= Instructions for the task =
In the listing below, how many lines contain the word "size"? Answer with the number alone.

·····

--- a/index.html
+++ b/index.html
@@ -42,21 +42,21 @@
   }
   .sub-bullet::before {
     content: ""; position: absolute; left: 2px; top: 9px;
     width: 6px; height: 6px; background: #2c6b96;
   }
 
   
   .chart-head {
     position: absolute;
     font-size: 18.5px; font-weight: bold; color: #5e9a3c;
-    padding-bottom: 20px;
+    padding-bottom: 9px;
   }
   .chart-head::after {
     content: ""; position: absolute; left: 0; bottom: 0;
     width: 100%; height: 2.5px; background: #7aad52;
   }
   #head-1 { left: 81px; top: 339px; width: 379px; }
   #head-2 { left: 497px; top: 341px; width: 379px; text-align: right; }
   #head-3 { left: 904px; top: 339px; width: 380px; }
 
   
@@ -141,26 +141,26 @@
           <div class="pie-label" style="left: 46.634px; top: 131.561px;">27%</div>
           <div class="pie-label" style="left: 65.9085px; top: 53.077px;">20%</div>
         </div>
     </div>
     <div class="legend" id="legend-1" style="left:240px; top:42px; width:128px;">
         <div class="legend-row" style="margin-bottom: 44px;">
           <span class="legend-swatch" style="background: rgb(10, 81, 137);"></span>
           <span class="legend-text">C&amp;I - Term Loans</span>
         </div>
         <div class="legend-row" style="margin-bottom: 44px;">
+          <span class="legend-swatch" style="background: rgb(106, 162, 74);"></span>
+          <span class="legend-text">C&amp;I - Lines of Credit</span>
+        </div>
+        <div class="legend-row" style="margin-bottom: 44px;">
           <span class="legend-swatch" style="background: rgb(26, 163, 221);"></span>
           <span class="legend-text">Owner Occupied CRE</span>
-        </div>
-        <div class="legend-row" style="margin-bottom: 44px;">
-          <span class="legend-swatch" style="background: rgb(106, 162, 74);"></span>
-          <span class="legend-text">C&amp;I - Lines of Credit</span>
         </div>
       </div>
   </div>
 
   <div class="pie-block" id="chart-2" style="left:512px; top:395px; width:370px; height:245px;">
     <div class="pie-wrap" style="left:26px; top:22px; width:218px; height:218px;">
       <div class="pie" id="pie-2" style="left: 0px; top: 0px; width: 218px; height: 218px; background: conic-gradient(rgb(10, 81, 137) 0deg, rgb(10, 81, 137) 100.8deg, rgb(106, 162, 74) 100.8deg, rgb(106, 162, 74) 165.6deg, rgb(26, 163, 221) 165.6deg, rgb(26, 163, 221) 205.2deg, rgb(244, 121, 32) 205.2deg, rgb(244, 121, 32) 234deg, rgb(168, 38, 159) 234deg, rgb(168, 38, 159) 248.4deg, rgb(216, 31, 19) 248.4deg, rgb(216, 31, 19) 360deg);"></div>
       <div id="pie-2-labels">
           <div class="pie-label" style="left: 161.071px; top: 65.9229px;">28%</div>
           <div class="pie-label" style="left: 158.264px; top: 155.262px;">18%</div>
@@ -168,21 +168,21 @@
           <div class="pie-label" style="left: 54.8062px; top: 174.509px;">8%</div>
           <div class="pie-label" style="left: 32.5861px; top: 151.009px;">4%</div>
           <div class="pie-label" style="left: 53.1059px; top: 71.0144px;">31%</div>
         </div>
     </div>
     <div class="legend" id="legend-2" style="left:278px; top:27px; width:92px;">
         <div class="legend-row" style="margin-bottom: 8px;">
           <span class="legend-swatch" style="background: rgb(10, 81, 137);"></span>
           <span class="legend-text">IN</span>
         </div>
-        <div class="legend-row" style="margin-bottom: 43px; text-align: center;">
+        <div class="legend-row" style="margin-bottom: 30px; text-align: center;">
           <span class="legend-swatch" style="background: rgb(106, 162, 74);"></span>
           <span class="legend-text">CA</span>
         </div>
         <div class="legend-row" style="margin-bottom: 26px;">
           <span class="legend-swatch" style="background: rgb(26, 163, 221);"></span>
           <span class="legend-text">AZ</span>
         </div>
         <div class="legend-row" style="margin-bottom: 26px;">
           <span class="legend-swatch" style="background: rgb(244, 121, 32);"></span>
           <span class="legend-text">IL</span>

·····

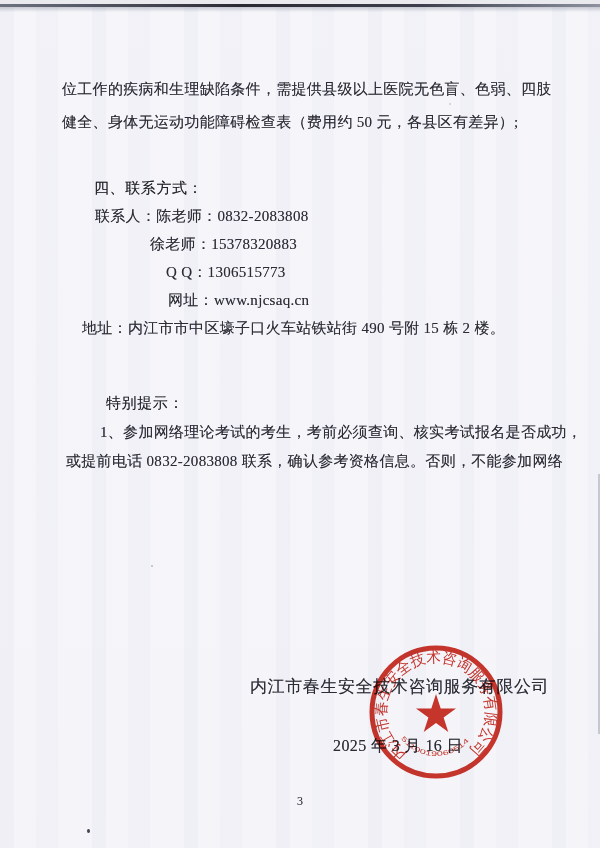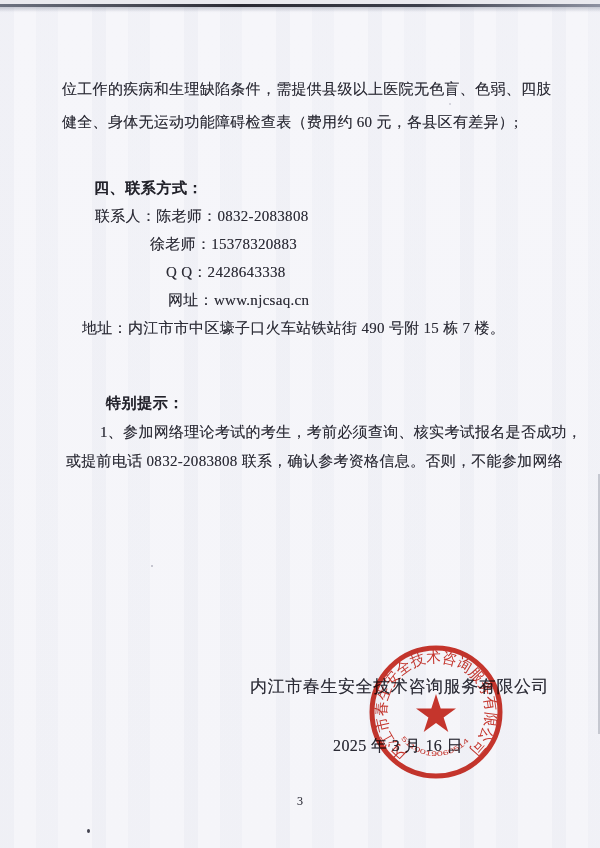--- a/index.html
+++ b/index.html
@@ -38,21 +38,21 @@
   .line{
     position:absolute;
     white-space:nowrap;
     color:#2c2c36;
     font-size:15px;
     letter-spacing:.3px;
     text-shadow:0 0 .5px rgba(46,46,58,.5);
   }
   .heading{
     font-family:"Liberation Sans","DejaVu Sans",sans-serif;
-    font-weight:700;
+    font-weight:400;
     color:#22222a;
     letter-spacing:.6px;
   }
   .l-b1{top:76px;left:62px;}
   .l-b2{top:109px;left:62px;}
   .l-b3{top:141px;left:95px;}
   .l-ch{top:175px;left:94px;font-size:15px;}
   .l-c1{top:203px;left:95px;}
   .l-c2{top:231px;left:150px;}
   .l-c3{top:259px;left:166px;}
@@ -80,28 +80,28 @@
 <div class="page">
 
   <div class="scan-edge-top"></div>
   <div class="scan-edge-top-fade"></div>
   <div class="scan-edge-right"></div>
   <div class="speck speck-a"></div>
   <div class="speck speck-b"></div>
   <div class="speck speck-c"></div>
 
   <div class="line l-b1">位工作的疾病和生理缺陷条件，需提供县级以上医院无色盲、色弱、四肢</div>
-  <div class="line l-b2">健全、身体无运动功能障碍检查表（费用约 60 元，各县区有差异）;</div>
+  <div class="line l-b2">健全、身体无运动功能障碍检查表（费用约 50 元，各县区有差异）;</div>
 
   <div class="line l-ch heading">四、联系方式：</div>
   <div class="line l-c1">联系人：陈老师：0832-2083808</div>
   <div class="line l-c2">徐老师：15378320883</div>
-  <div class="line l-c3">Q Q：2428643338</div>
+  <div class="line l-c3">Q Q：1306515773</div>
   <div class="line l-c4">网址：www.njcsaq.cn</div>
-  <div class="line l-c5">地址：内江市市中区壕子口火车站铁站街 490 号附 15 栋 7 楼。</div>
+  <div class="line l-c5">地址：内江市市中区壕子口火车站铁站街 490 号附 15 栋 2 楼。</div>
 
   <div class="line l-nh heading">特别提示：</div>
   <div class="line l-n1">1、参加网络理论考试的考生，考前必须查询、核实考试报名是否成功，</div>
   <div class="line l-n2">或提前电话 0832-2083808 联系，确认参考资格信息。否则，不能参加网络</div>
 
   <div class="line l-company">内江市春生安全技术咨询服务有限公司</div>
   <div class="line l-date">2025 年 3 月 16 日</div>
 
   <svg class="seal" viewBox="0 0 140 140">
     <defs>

·····

= Task output =
3